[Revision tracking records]
*** Block opens ***

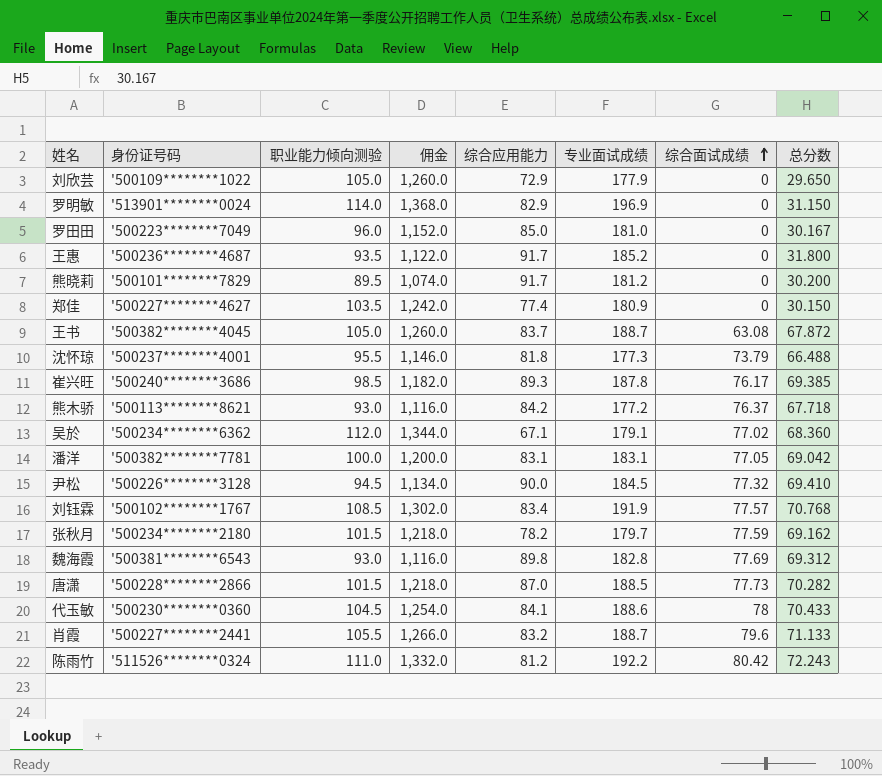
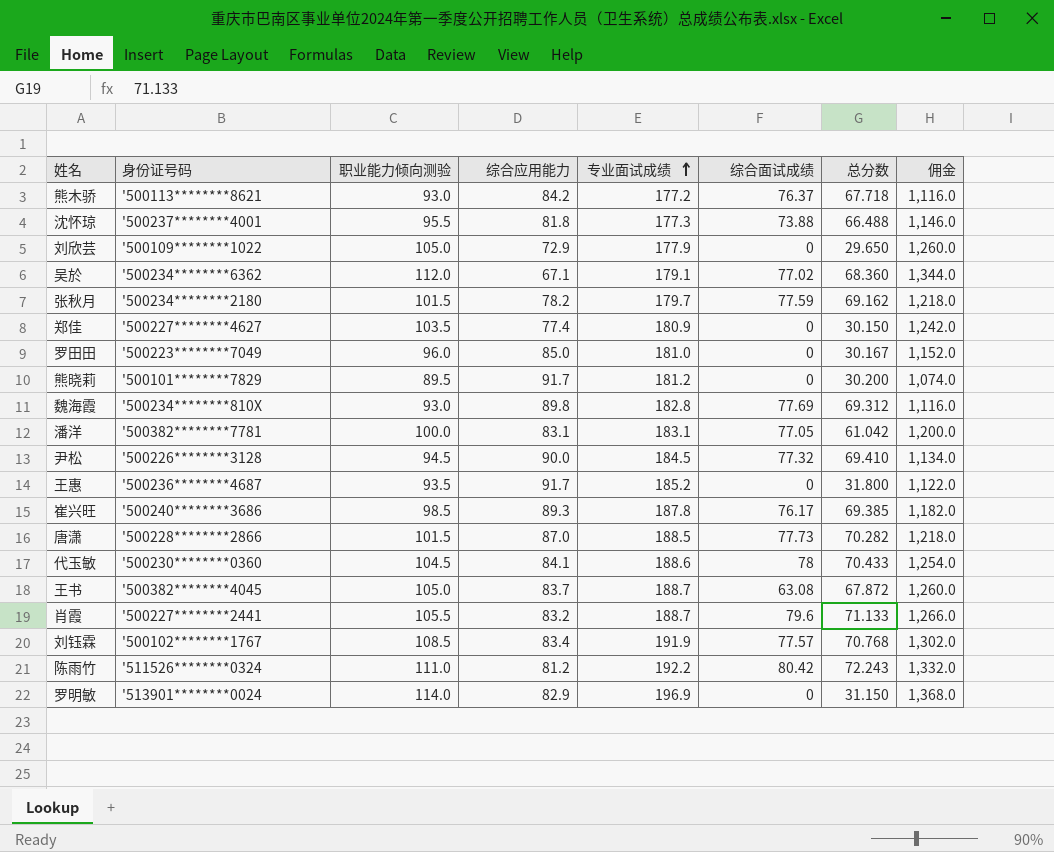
row order: 综合面试成绩 ascending -> 专业面试成绩 ascending
column 佣金 | position: 4 -> 8
沈怀琼 | 综合面试成绩: 73.79 -> 73.88
魏海霞 | 身份证号码: '500381********6543 -> '500234********810X
潘洋 | 总分数: 69.042 -> 61.042

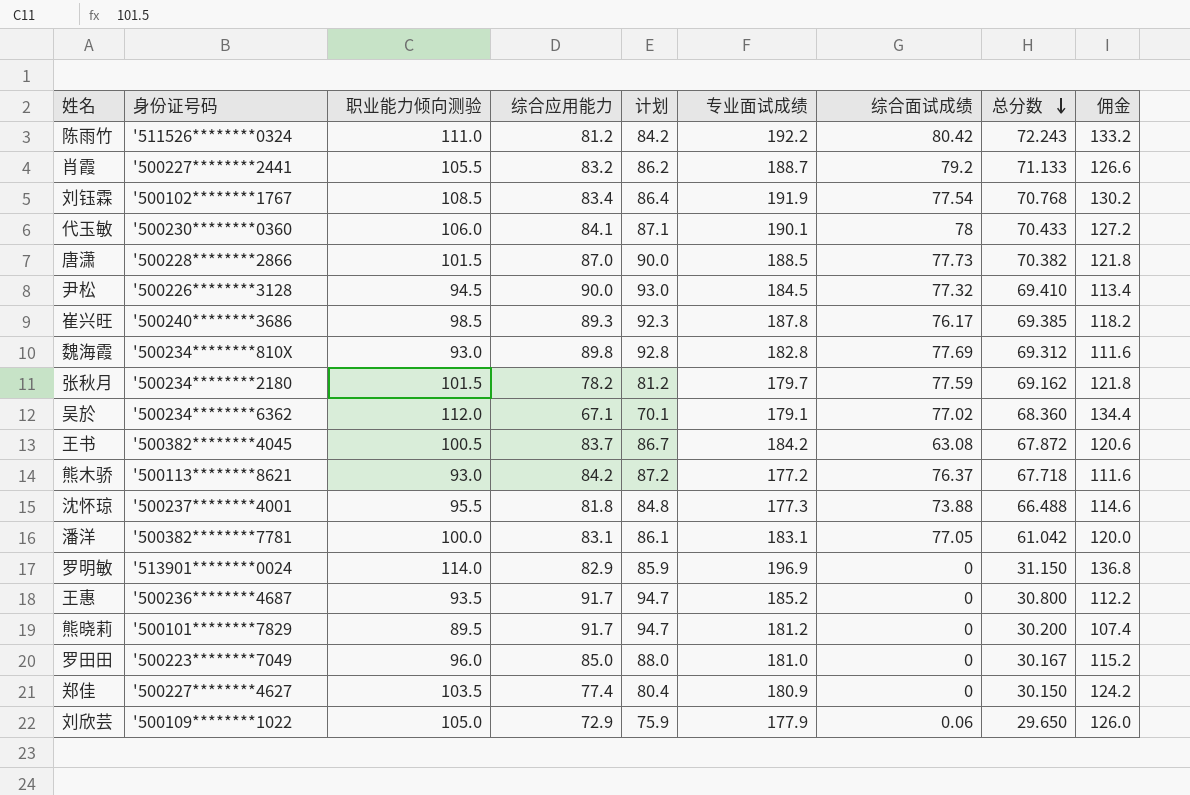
row order: 专业面试成绩 ascending -> 总分数 descending
column 计划 | formula: none -> [综合应用能力] + 3
column 佣金 | formula: [职业能力倾向测验] * 12 -> [职业能力倾向测验] * 1.2
肖霞 | 综合面试成绩: 79.6 -> 79.2
刘钰霖 | 综合面试成绩: 77.57 -> 77.54
代玉敏 | 职业能力倾向测验: 104.5 -> 106.0
代玉敏 | 专业面试成绩: 188.6 -> 190.1
唐潇 | 总分数: 70.282 -> 70.382
王书 | 职业能力倾向测验: 105.0 -> 100.5
王书 | 专业面试成绩: 188.7 -> 184.2
王惠 | 总分数: 31.800 -> 30.800
刘欣芸 | 综合面试成绩: 0 -> 0.06

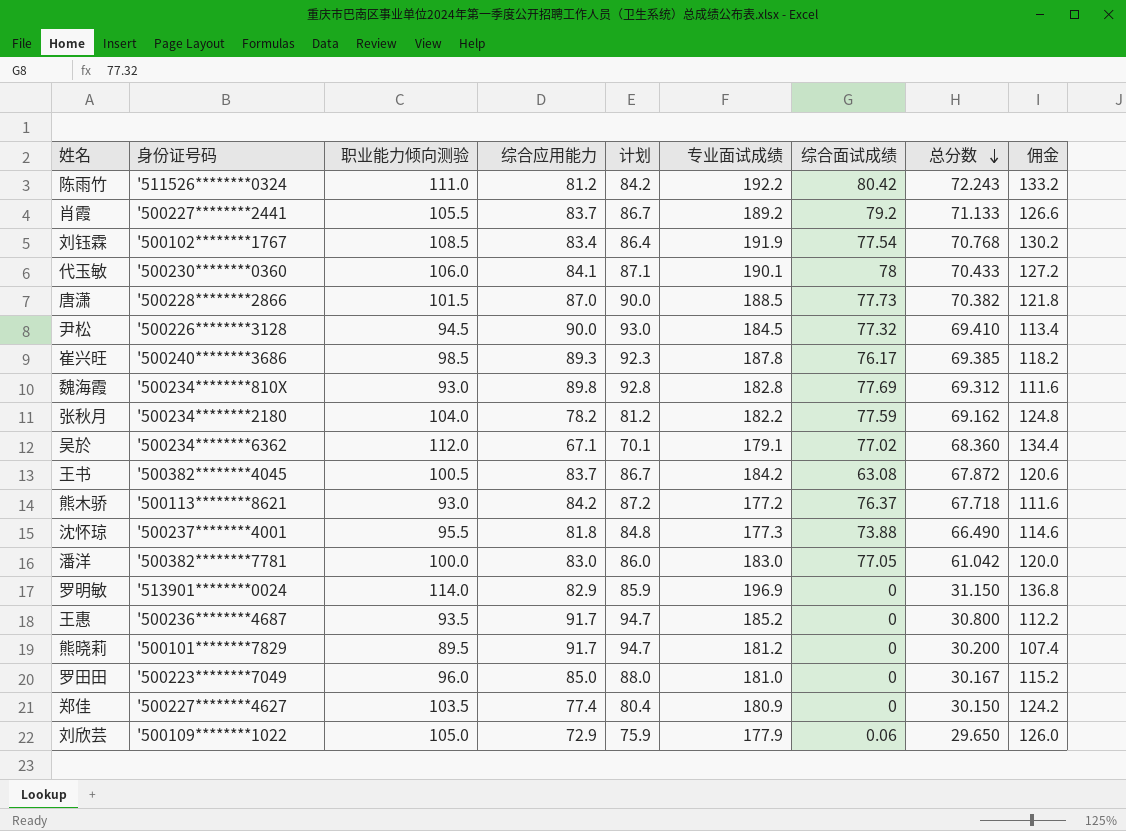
肖霞 | 综合应用能力: 83.2 -> 83.7
肖霞 | 计划: 86.2 -> 86.7
肖霞 | 专业面试成绩: 188.7 -> 189.2
张秋月 | 职业能力倾向测验: 101.5 -> 104.0
张秋月 | 专业面试成绩: 179.7 -> 182.2
张秋月 | 佣金: 121.8 -> 124.8
沈怀琼 | 总分数: 66.488 -> 66.490
潘洋 | 综合应用能力: 83.1 -> 83.0
潘洋 | 计划: 86.1 -> 86.0
潘洋 | 专业面试成绩: 183.1 -> 183.0

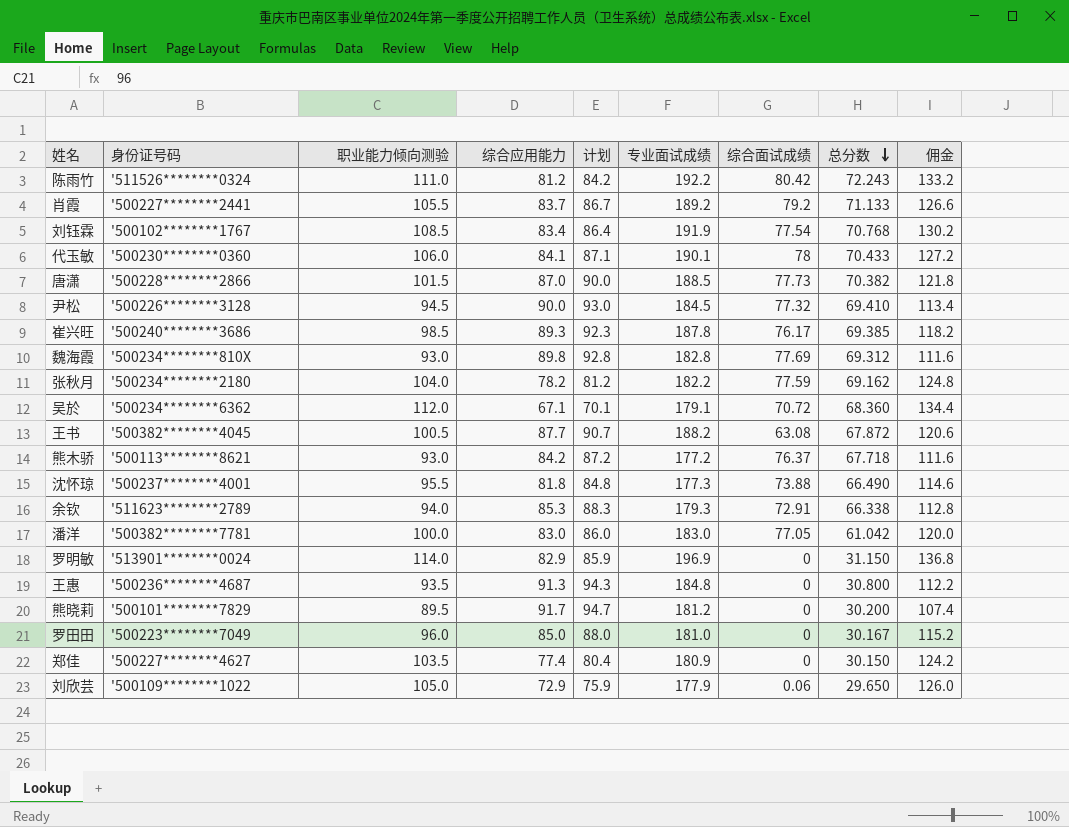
吴於 | 综合面试成绩: 77.02 -> 70.72
王书 | 综合应用能力: 83.7 -> 87.7
王书 | 计划: 86.7 -> 90.7
王书 | 专业面试成绩: 184.2 -> 188.2
row 余钦: none -> '511623********2789 | 94.0 | 85.3 | 88.3 | 179.3 | 72.91 | 66.338 | 112.8
王惠 | 综合应用能力: 91.7 -> 91.3
王惠 | 计划: 94.7 -> 94.3
王惠 | 专业面试成绩: 185.2 -> 184.8

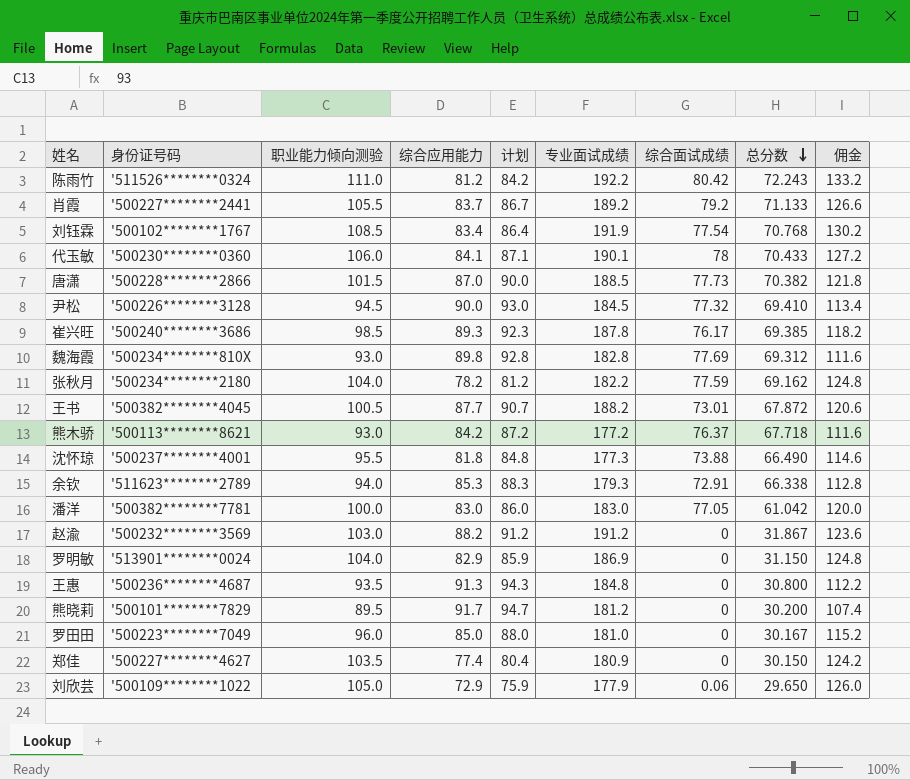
row 吴於: '500234********6362 | 112.0 | 67.1 | 70.1 | 179.1 | 70.72 | 68.360 | 134.4 -> none
王书 | 综合面试成绩: 63.08 -> 73.01
row 赵渝: none -> '500232********3569 | 103.0 | 88.2 | 91.2 | 191.2 | 0 | 31.867 | 123.6
罗明敏 | 职业能力倾向测验: 114.0 -> 104.0
罗明敏 | 专业面试成绩: 196.9 -> 186.9
罗明敏 | 佣金: 136.8 -> 124.8

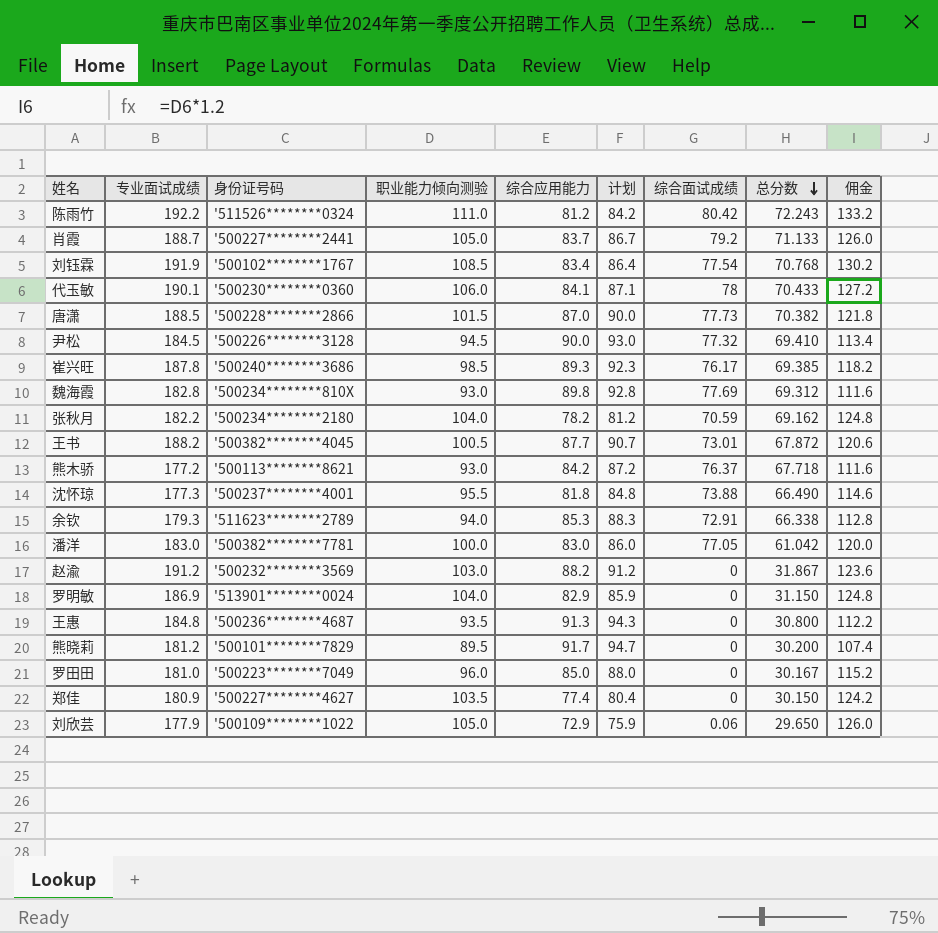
column 专业面试成绩 | position: 6 -> 2
肖霞 | 专业面试成绩: 189.2 -> 188.7
肖霞 | 职业能力倾向测验: 105.5 -> 105.0
肖霞 | 佣金: 126.6 -> 126.0
张秋月 | 综合面试成绩: 77.59 -> 70.59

*** Block closes ***

■ Exercise details ■
All pictures must be left out. Reproduce exactly the lines from the one containing "row 吴於: '500234********6362" to the final line of the entries.

■ Completed task ■
row 吴於: '500234********6362 | 112.0 | 67.1 | 70.1 | 179.1 | 70.72 | 68.360 | 134.4 -> none
王书 | 综合面试成绩: 63.08 -> 73.01
row 赵渝: none -> '500232********3569 | 103.0 | 88.2 | 91.2 | 191.2 | 0 | 31.867 | 123.6
罗明敏 | 职业能力倾向测验: 114.0 -> 104.0
罗明敏 | 专业面试成绩: 196.9 -> 186.9
罗明敏 | 佣金: 136.8 -> 124.8

column 专业面试成绩 | position: 6 -> 2
肖霞 | 专业面试成绩: 189.2 -> 188.7
肖霞 | 职业能力倾向测验: 105.5 -> 105.0
肖霞 | 佣金: 126.6 -> 126.0
张秋月 | 综合面试成绩: 77.59 -> 70.59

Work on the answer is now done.